Income Tax Service For Individuals – Are you looking for a hard and fast rule about what income is taxable and what income is not taxable? The fact is that all income is taxable unless the law specifically excludes it.

Taxable income includes money you receive, such as wages and tips. It can also include noncash income from property or services. For example, both parties in a barter exchange must include the fair market value of goods or services received as income on their tax return.

Some types of income are not taxable except under certain conditions, including:
• Life insurance proceeds paid to you are usually not taxable.

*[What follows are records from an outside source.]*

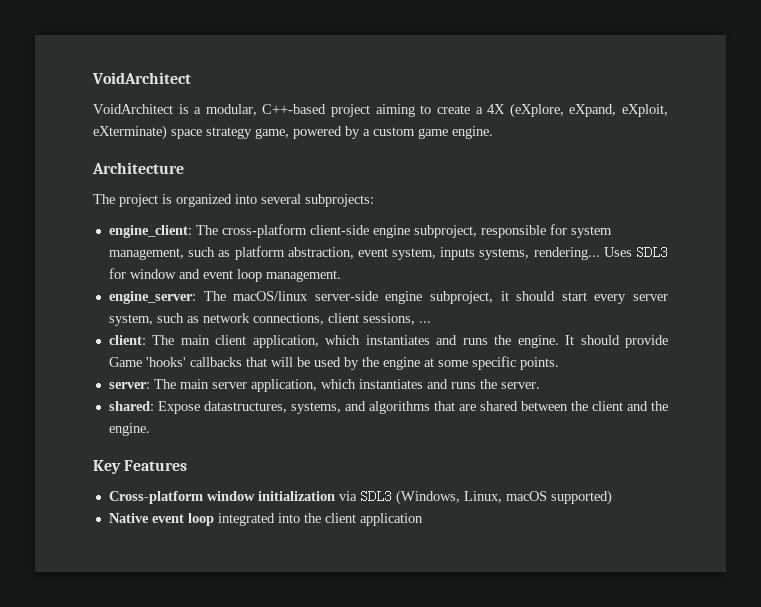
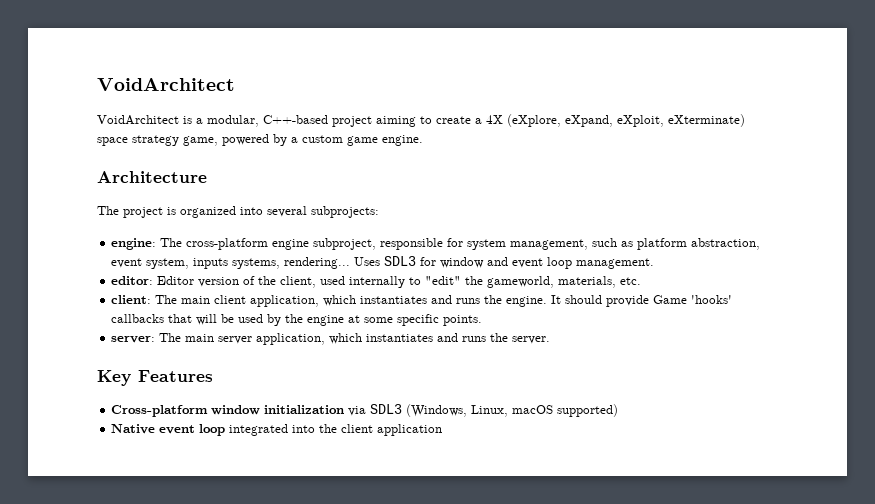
- engine_client: The cross-platform client-side engine subproject, responsible for system management, such as platform abstraction, event system, inputs systems, rendering...
+ engine: The cross-platform engine subproject, responsible for system management, such as platform abstraction, event system, inputs systems, rendering...
- engine_server: The macOS/linux server-side engine subproject, it should start every server system, such as network connections, client sessions, ...
+ editor: Editor version of the client, used internally to "edit" the gameworld, materials, etc.
- shared: Expose datastructures, systems, and algorithms that are shared between the client and the engine.

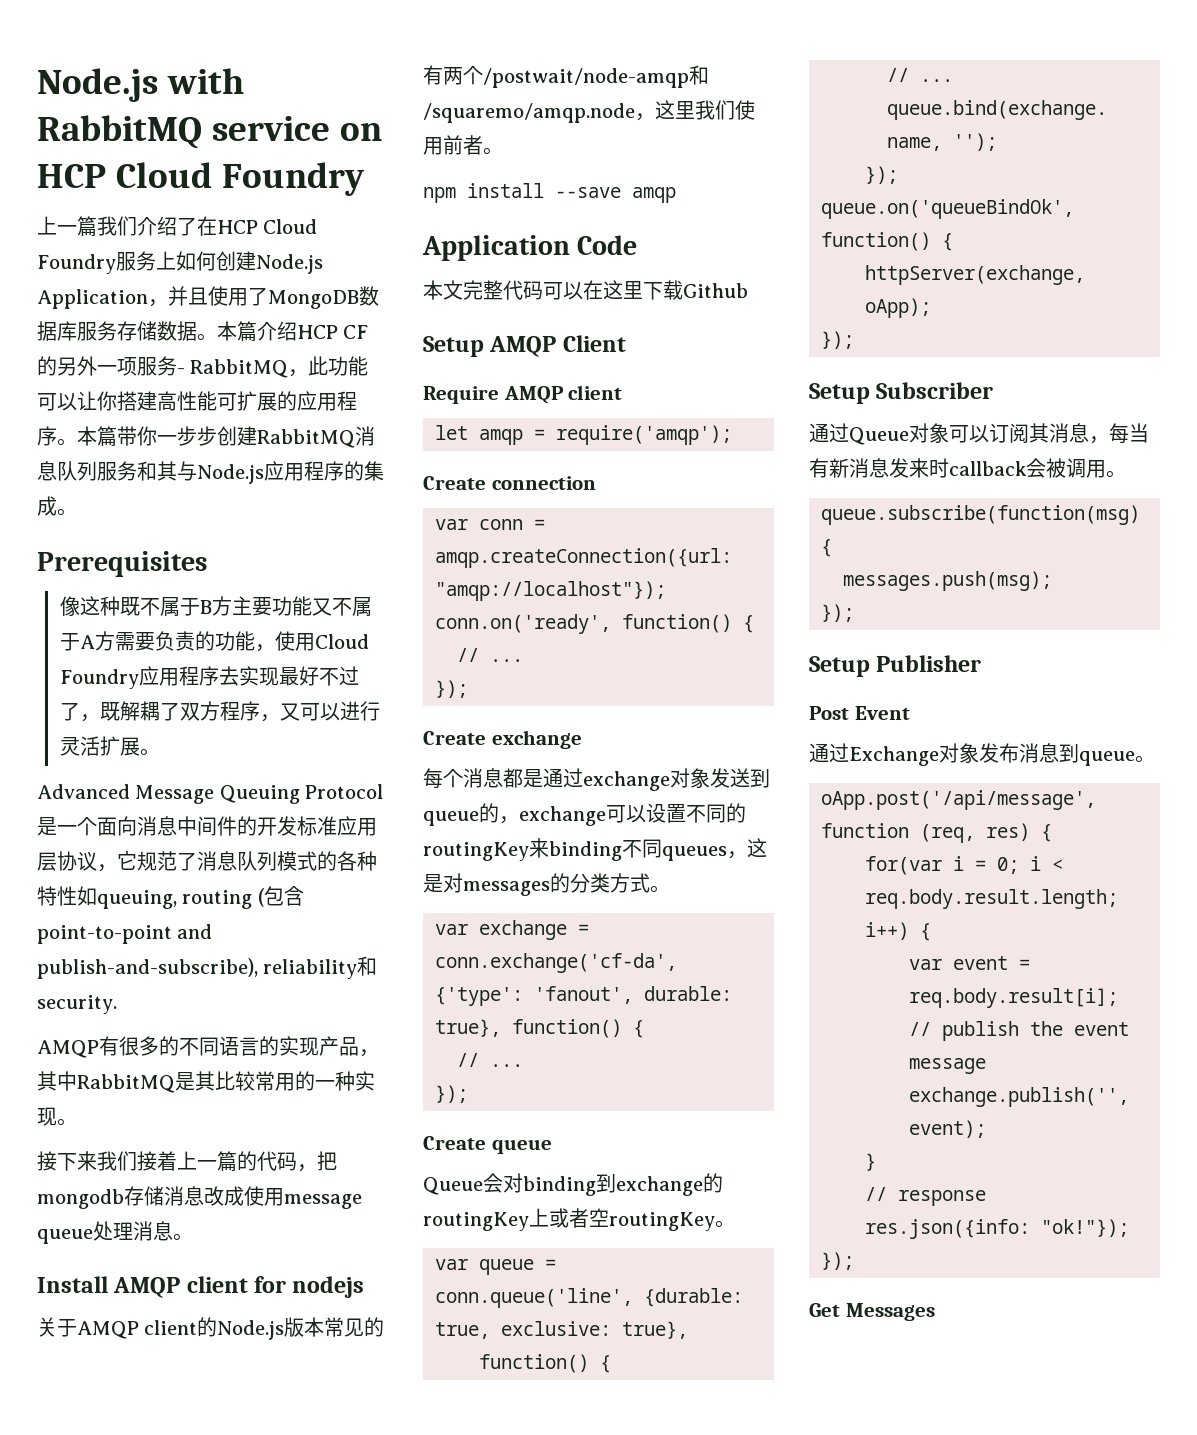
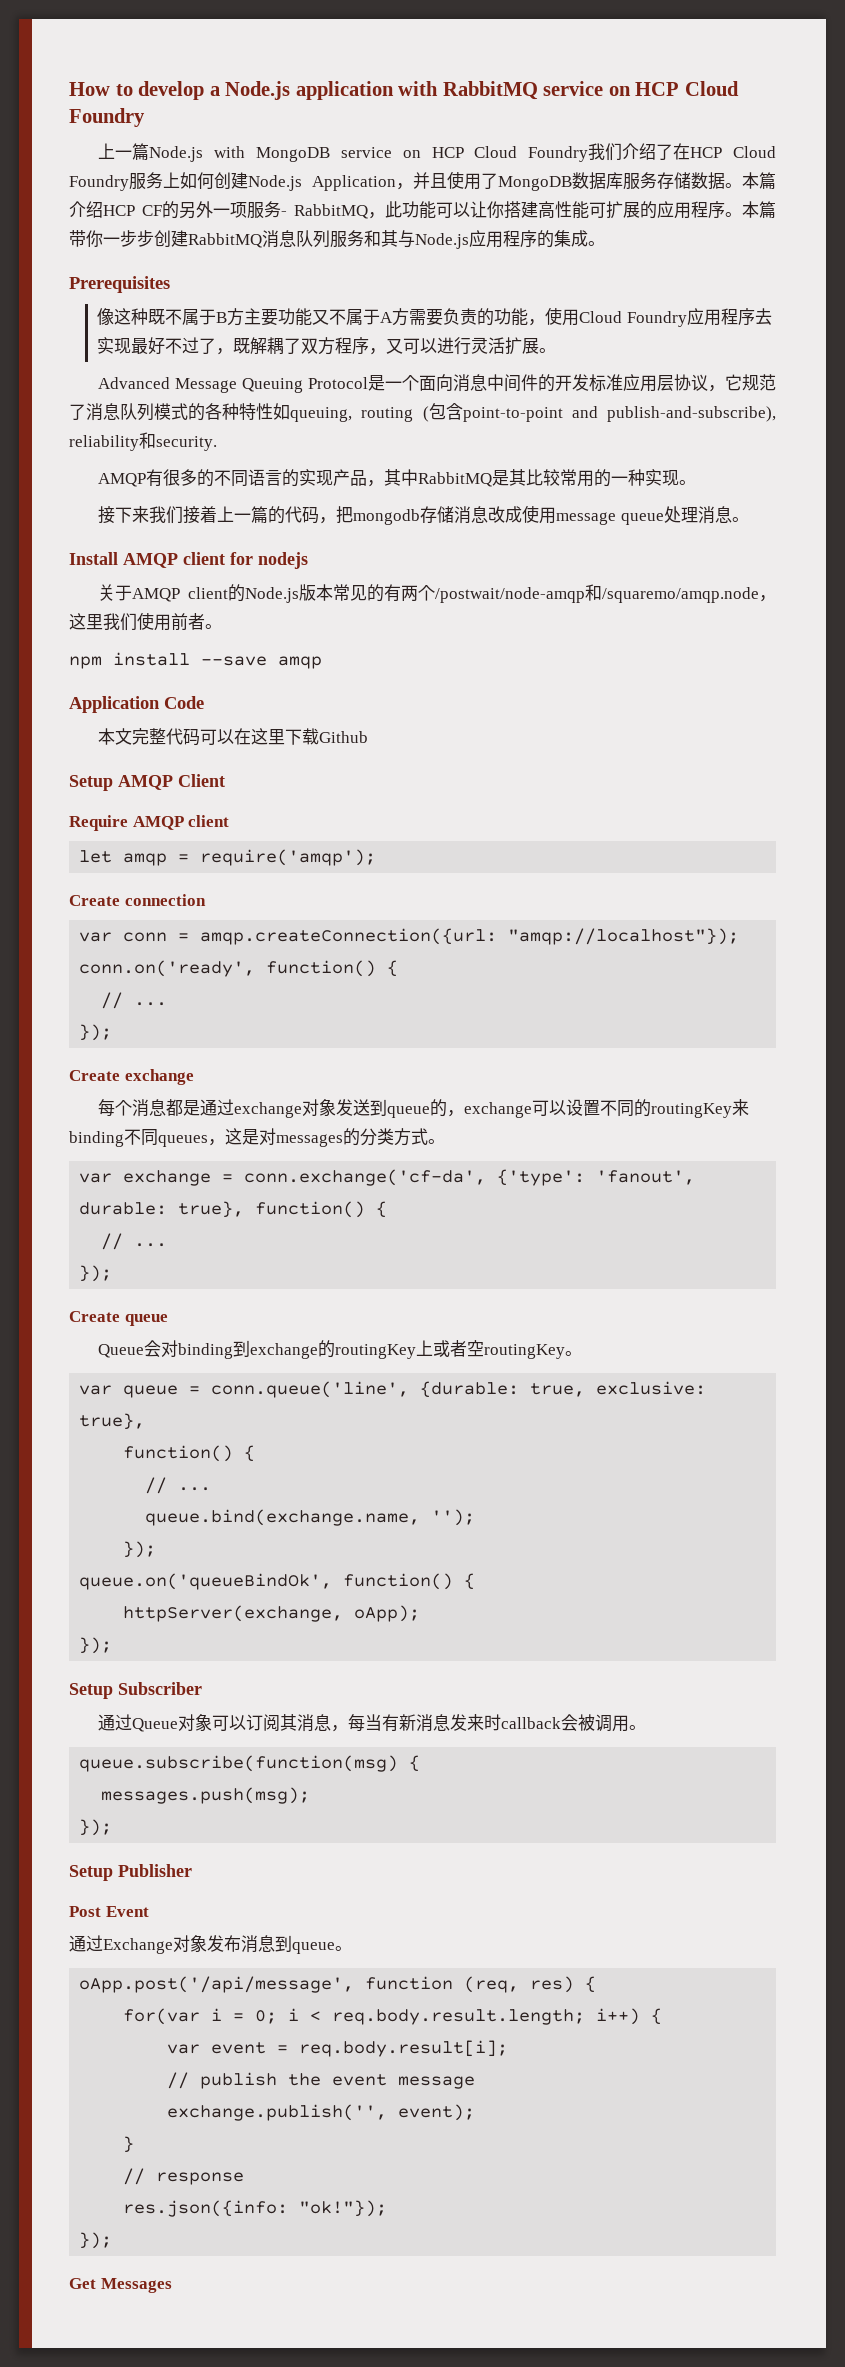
- Node.js with RabbitMQ service on HCP Cloud Foundry
+ How to develop a Node.js application with RabbitMQ service on HCP Cloud Foundry
- 上一篇我们介绍了在HCP Cloud Foundry服务上如何创建Node.js Application，并且使用了MongoDB数据库服务存储数据。
+ 上一篇Node.js with MongoDB service on HCP Cloud Foundry我们介绍了在HCP Cloud Foundry服务上如何创建Node.js Application，并且使用了MongoDB数据库服务存储数据。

But if you redeem a life insurance policy for cash, any amount that is more than the cost of the policy is taxable.
• Income from a qualified scholarship is normally not taxable. This means that amounts you use for certain costs, such as tuition and required books, are not taxable. However, amounts you use for room and board are taxable.
• If you got a state or local income tax refund, the amount may be taxable. You should have received a 2013 Form 1099-G from the agency that made the payment to you. If you didn’t get it by mail, the agency may have provided the form electronically. Contact them to find out how to get the form. Report any taxable refund you got even if you did not receive Form 1099-G.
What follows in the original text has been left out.